Arlington, VA – Today, the U.S. Trade and Development Agency awarded a grant to Tuvalu Telecom Corporation (TTC) for a feasibility study to support the development of the Central Pacific Cable, a 15,900-kilometer subsea cable between Guam and American Samoa that will provide new or expanded connectivity to approximately 400,000 people in 12 Pacific Island countries and overseas territories in between. TTC selected Florida-based APTelecom LLC to conduct the study.
“Increasing access to secure, high-speed connectivity in the Pacific Islands is a priority for USTDA, the U.S. government, and our Pacific Island partners,” said Enoh T. Ebong, USTDA’s Director. “This project will provide critical internet capacity to create economic opportunities and improve lives. This grant is just one example of USTDA’s commitment to promoting resilient, quality digital infrastructure in the region using U.S.-based solutions.”
USTDA’s study will create a high-level design for the Central Pacific Cable and assess its technical and commercial feasibility for TTC. The cable would be the first subsea cable connection to Tuvalu, which currently relies on satellite connectivity. When completed, the cable will connect American Samoa, Cook Islands, Fiji, Guam, Kiribati, Marshall Islands, Micronesia, Nauru, Papua New Guinea, Samoa, Solomon Islands, Tuvalu, Vanuatu, and Wallis and Futuna.
“For far too long, Tuvalu has grappled with limited access to information, restricted economic opportunities, and challenges in accessing essential services,” said Tenanoia Simona, CEO of TTC. “The absence of submarine cable infrastructure has isolated our community from the global digital landscape, hindering our ability to thrive in an increasingly interconnected world. As we embark on this journey, let us remember that the power of connectivity extends beyond the technical aspects of the project. It embodies the principles of unity, equality, and empowerment. The benefits will ripple through education, healthcare, commerce, governance, and cultural preservation, fostering innovation, sustainability, and inclusivity. We extend our heartfelt gratitude to the people and government of the United States for their invaluable support in advancing this vital initiative.”
U.S. Ambassador to the Republic of Fiji, Kiribati, Tonga, Nauru and Tuvalu, Marie Damour, said: “The United States, alongside our Quad allies, supports the building of trusted, high-quality subsea cables that transform digital access in the Pacific Islands. This grant is a demonstration of the U.S. government’s commitment to forming partnerships and expanding critical infrastructure in this important sector.”
USTDA’s study advances the goals of the Partnership for Global Infrastructure and Investment, the Digital Connectivity and Cybersecurity Partnership, and the Pacific Islands Infrastructure Initiative.
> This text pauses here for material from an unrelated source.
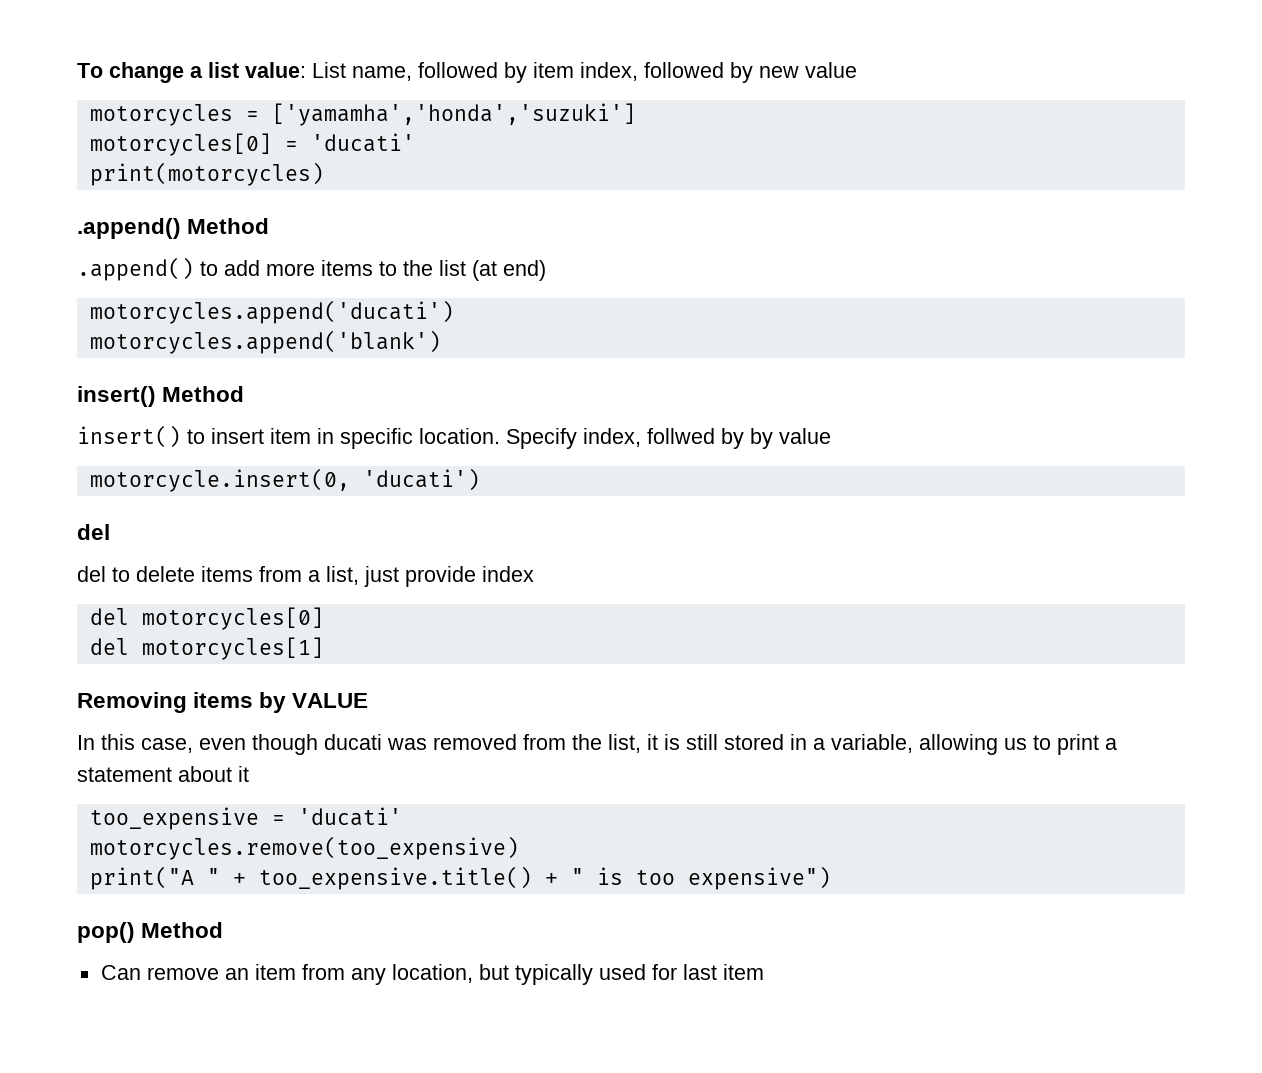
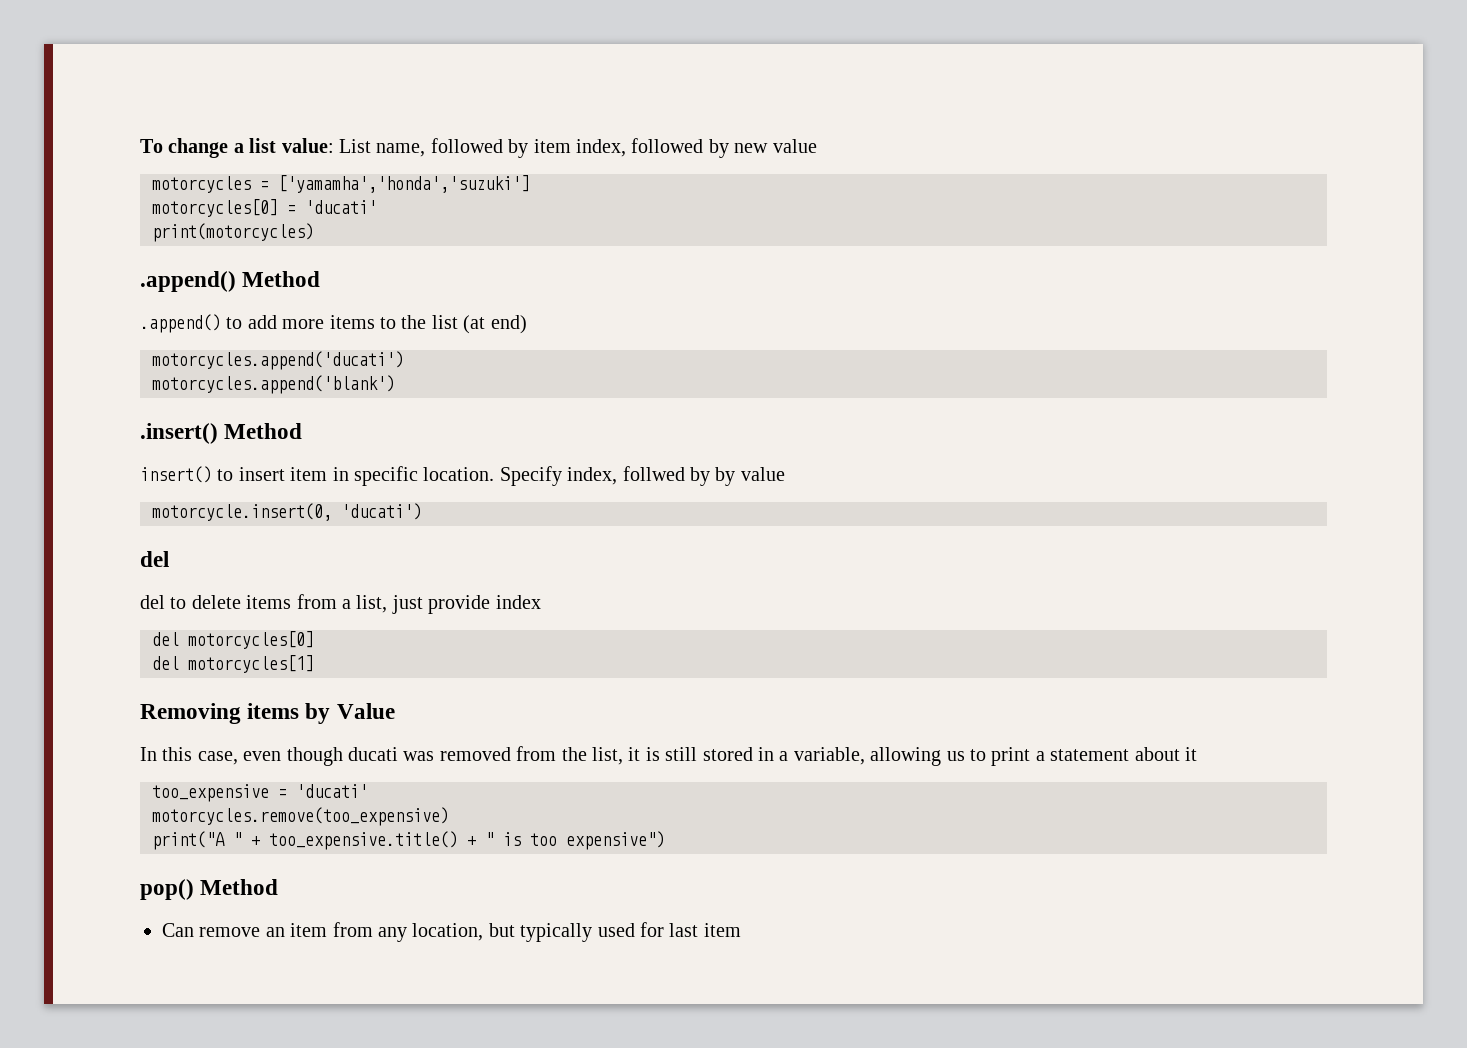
- insert() Method
+ .insert() Method
- Removing items by VALUE
+ Removing items by Value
The U.S. Trade and Development Agency helps companies create U.S. jobs through the export of U.S. goods and services for priority infrastructure projects in emerging economies. USTDA links U.S. businesses to export opportunities by funding project preparation and partnership building activities that develop sustainable infrastructure and foster economic growth in partner countries.